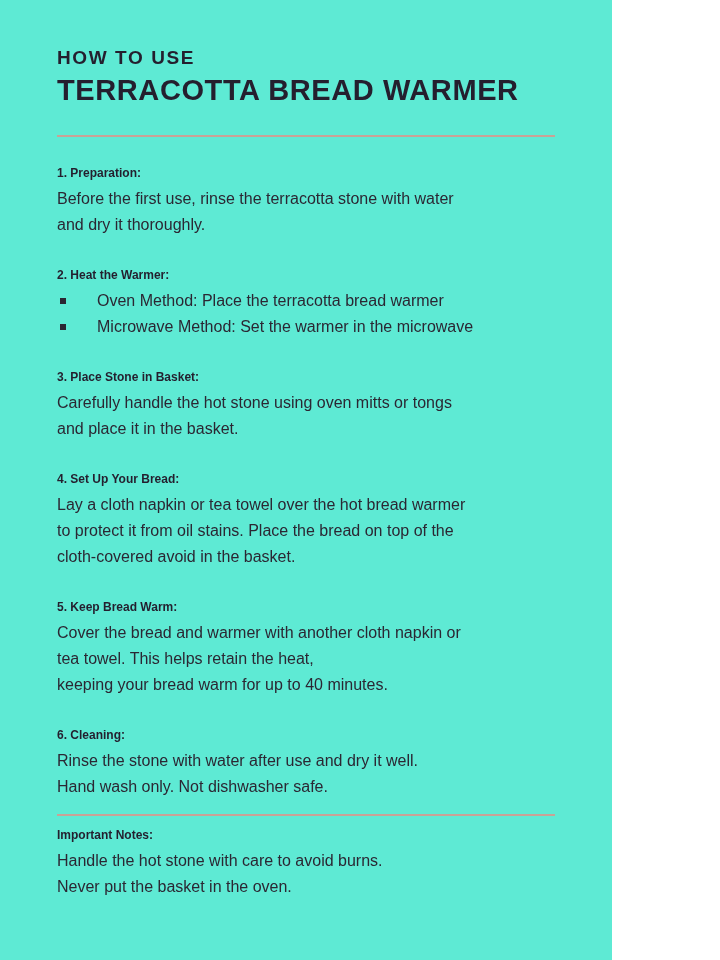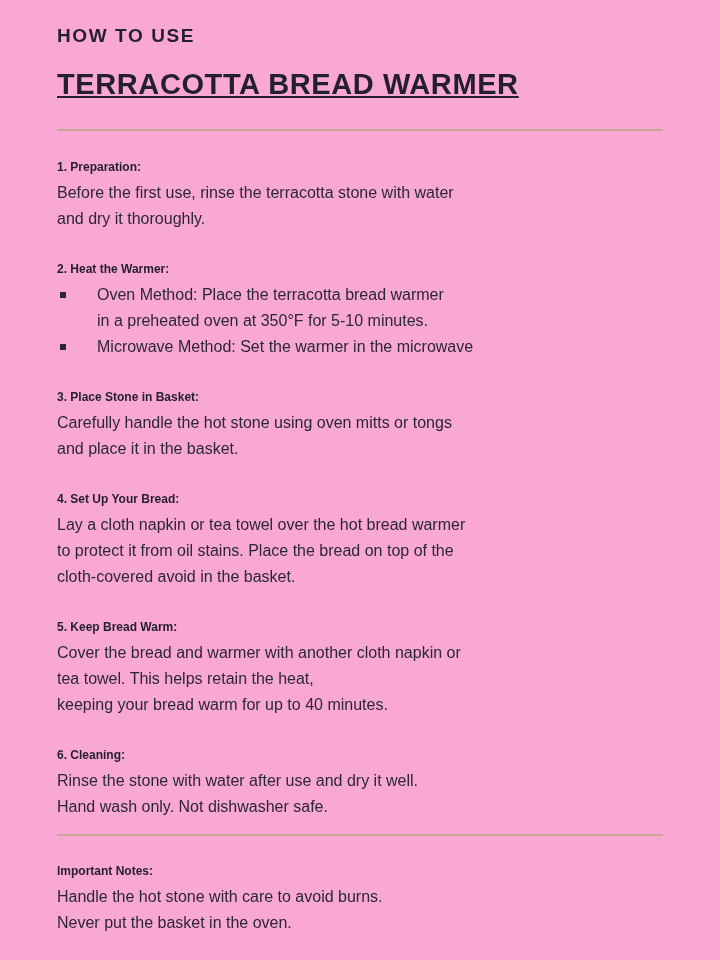--- a/index.html
+++ b/index.html
@@ -16,9 +16,9 @@
     overflow:hidden;
   }
   .page{
-    width:720px;height:960px;
-    padding:24px 57px 0 57px;
-    background:#f9a8d4;
+    width:612px;height:960px;
+    padding:46px 57px 0 57px;
+    background:#5eead4;
   }
   .eyebrow{
     font-size:19px;

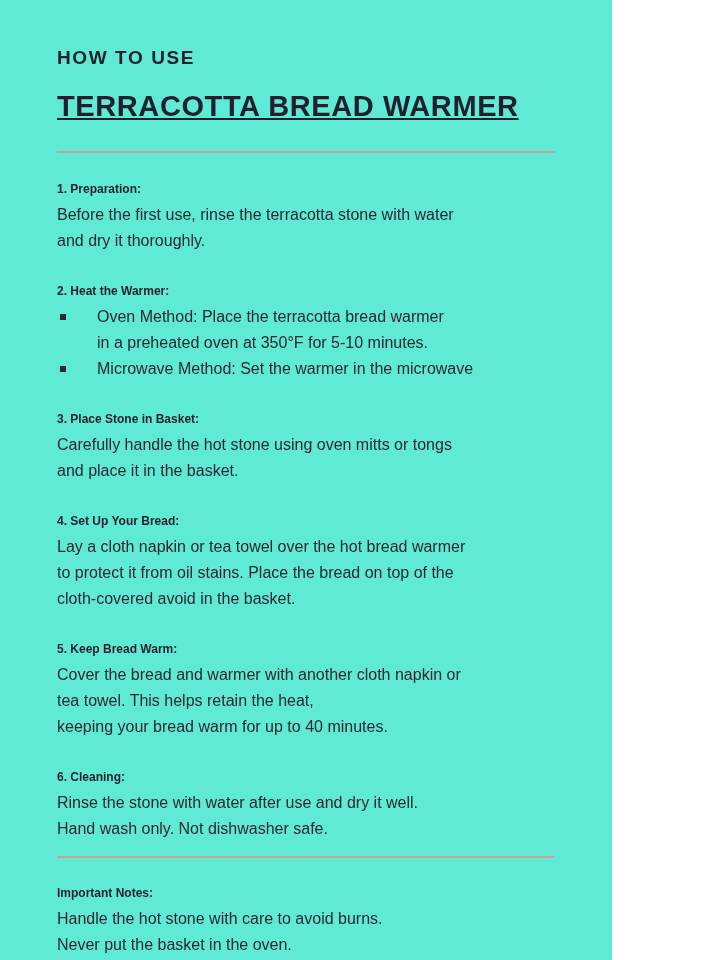--- a/index.html
+++ b/index.html
@@ -33,8 +33,7 @@
     font-weight:700;
     letter-spacing:0.6px;
     color:var(--text);
-    margin-top:18px;
-    text-decoration:underline;
+    margin-top:2px;
   }
   .divider{
     height:2px;

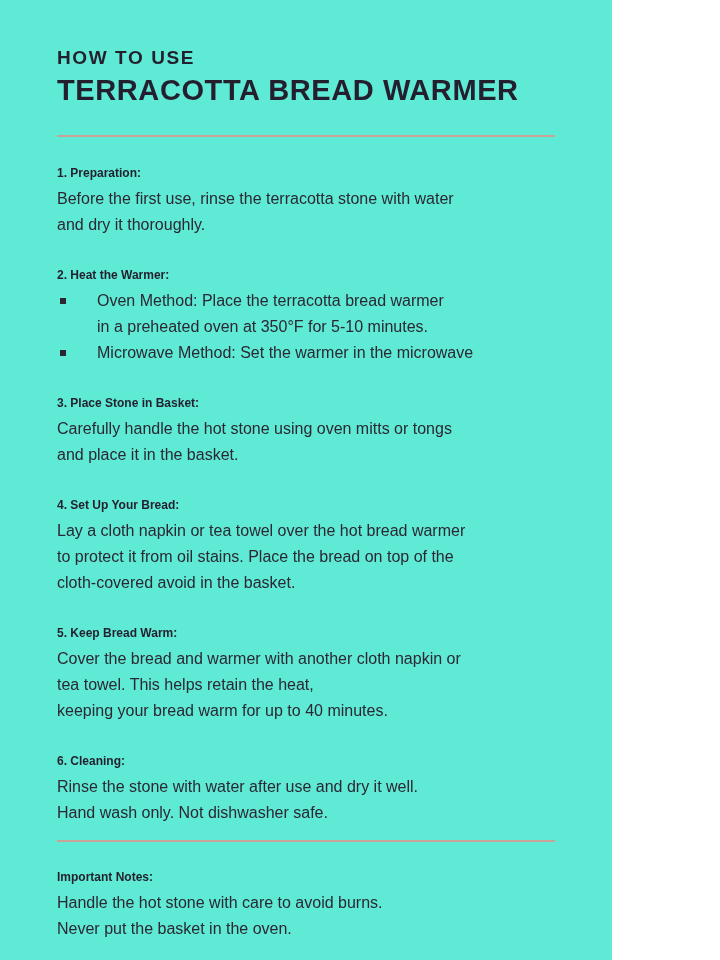--- a/index.html
+++ b/index.html
@@ -95,7 +95,6 @@
       </div>
       <div>
         <div class="line">Oven Method: Place the terracotta bread warmer</div>
-        <div class="line">in a preheated oven at 350°F for 5-10 minutes.</div>
       </div>
     </div>
     <div class="bullet-row">

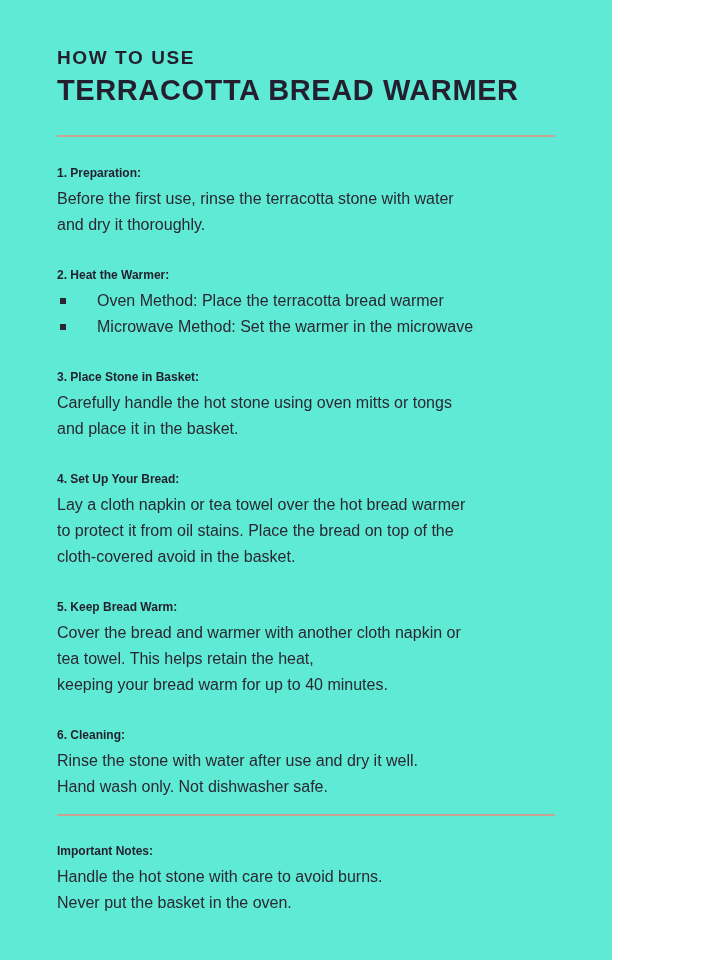--- a/index.html
+++ b/index.html
@@ -69,7 +69,7 @@
     margin-top:10px;
     margin-left:3px;
   }
-  .notes{margin-top:22px;}
+  .notes{margin-top:6px;}
 </style>
 </head>
 <body>

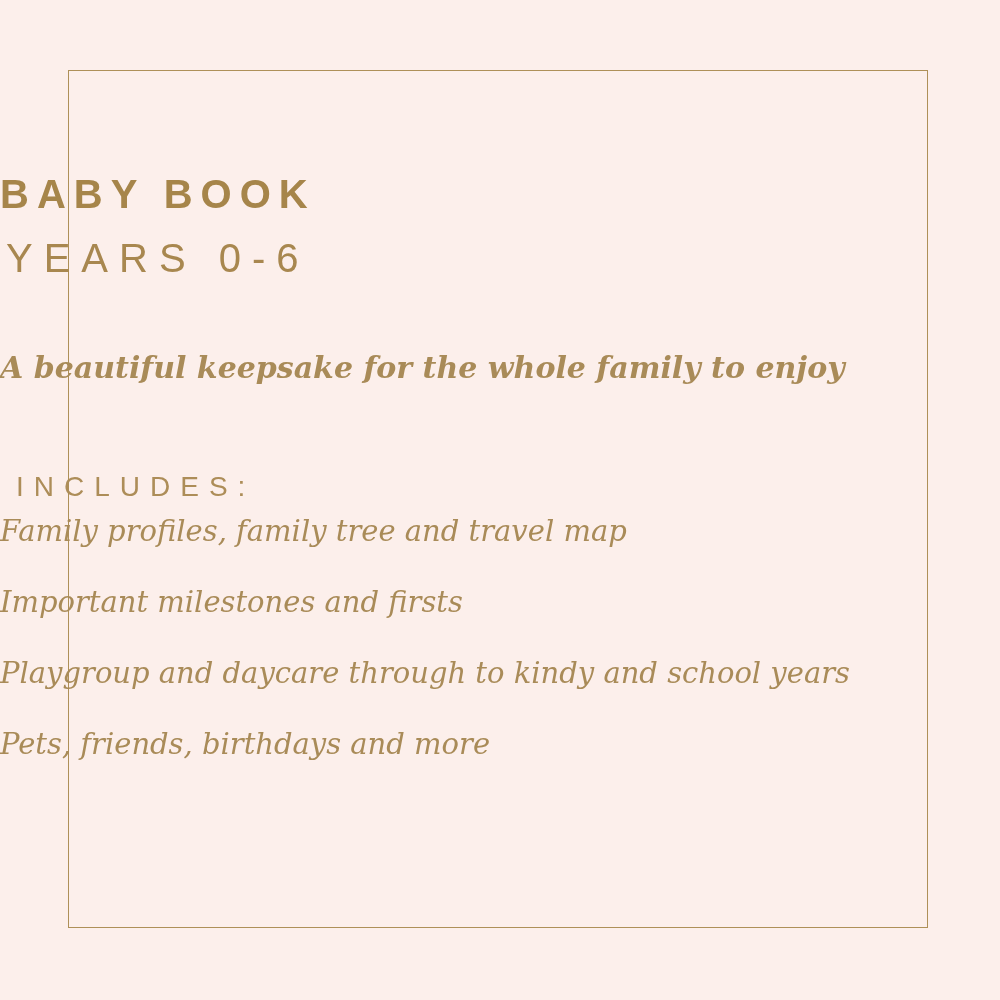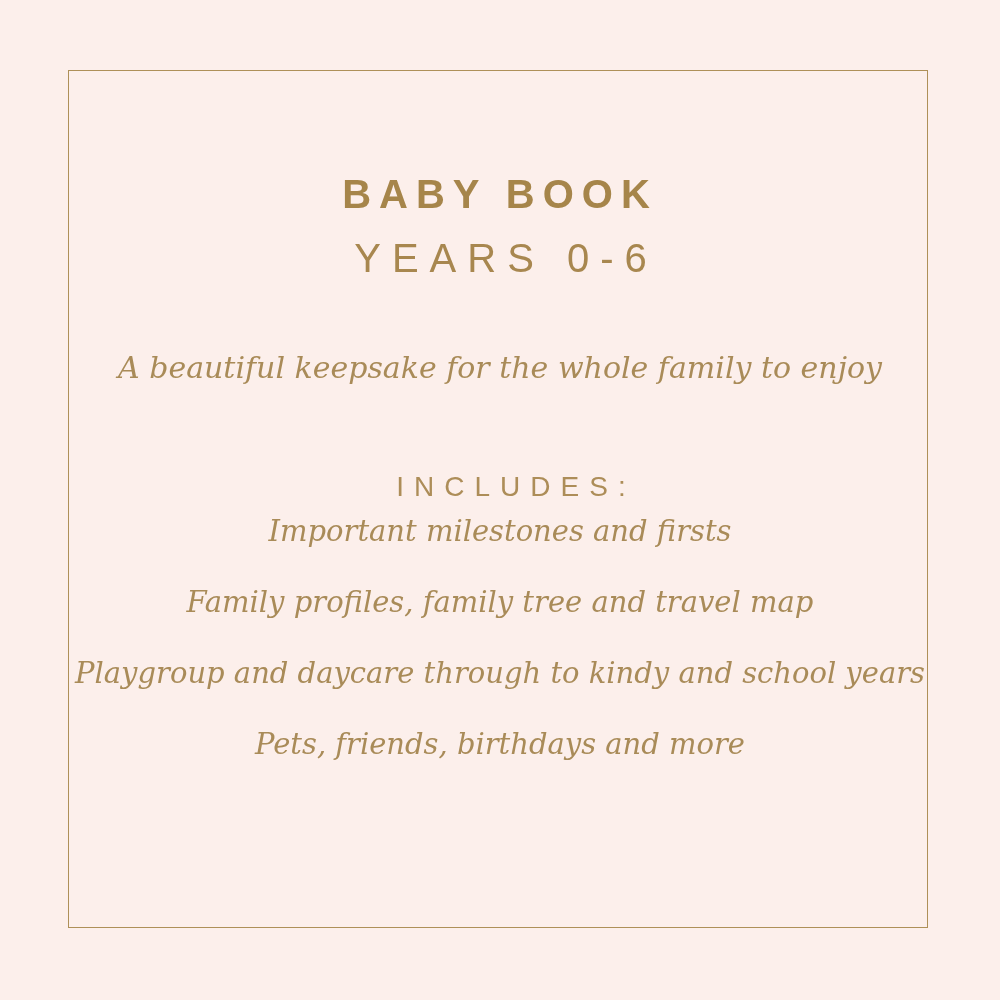--- a/index.html
+++ b/index.html
@@ -29,7 +29,6 @@
     top: 0;
     width: 1000px;
     height: 784px;
-    text-align: center;
   }
   .title {
     position: absolute;

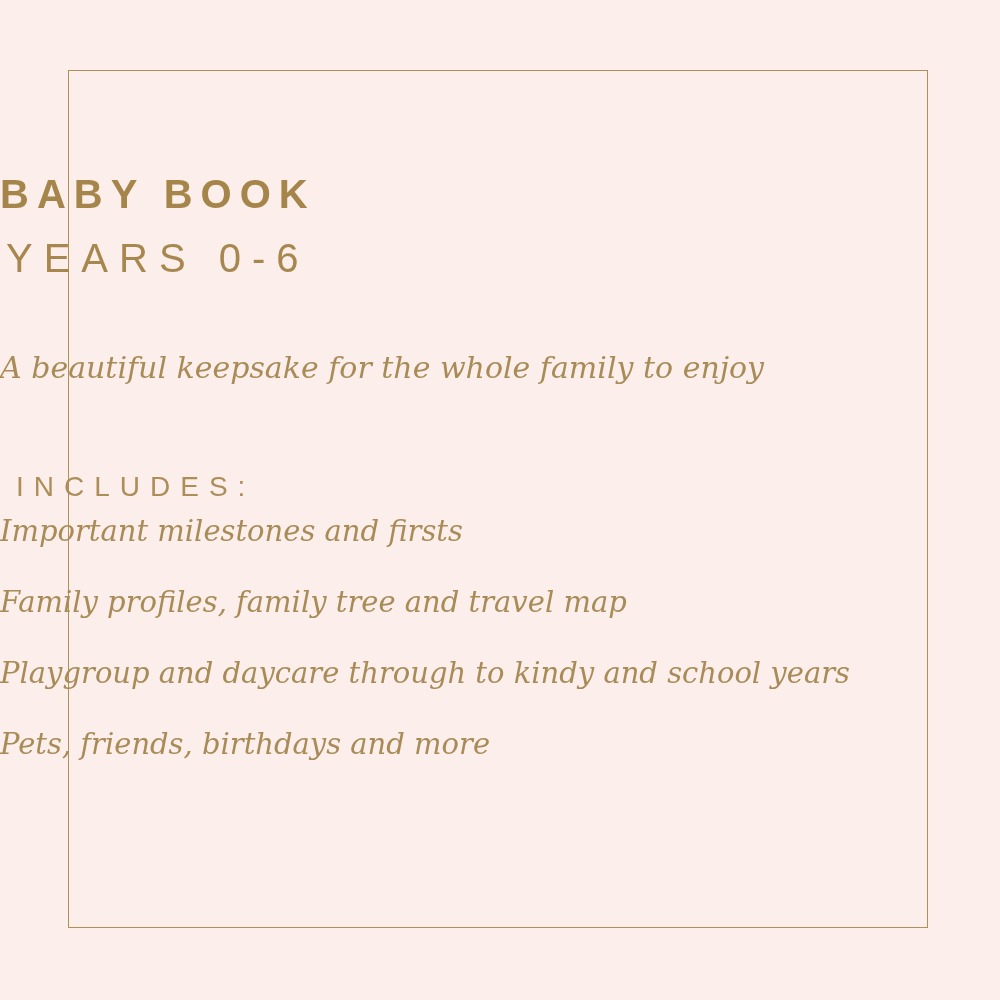--- a/index.html
+++ b/index.html
@@ -65,6 +65,7 @@
     font-size: 30px;
     color: #a98b58;
     line-height: 1.2;
+    font-weight: bold;
   }
   .includes-heading {
     position: absolute;

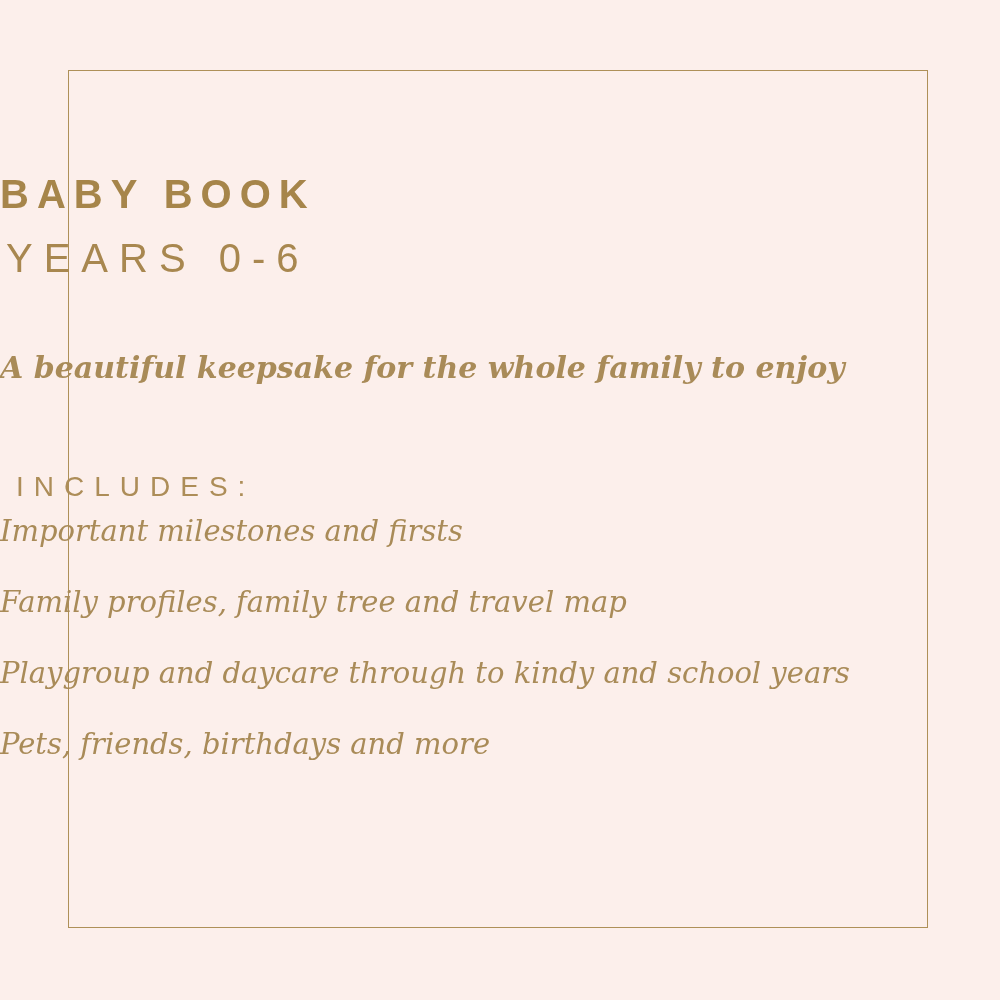--- a/index.html
+++ b/index.html
@@ -112,8 +112,8 @@
   <h3 class="includes-heading">INCLUDES:</h3>
 
   <ul class="includes-list">
+    <li>Family profiles, family tree and travel map</li>
     <li>Important milestones and firsts</li>
-    <li>Family profiles, family tree and travel map</li>
     <li>Playgroup and daycare through to kindy and school years</li>
     <li>Pets, friends, birthdays and more</li>
   </ul>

- Exercise brief -
Look for the string "font" in the data above and return every line that has it.

- Completed task -
     font-size:19px;
     font-weight:700;
     font-size: 30px;
+    font-weight: bold;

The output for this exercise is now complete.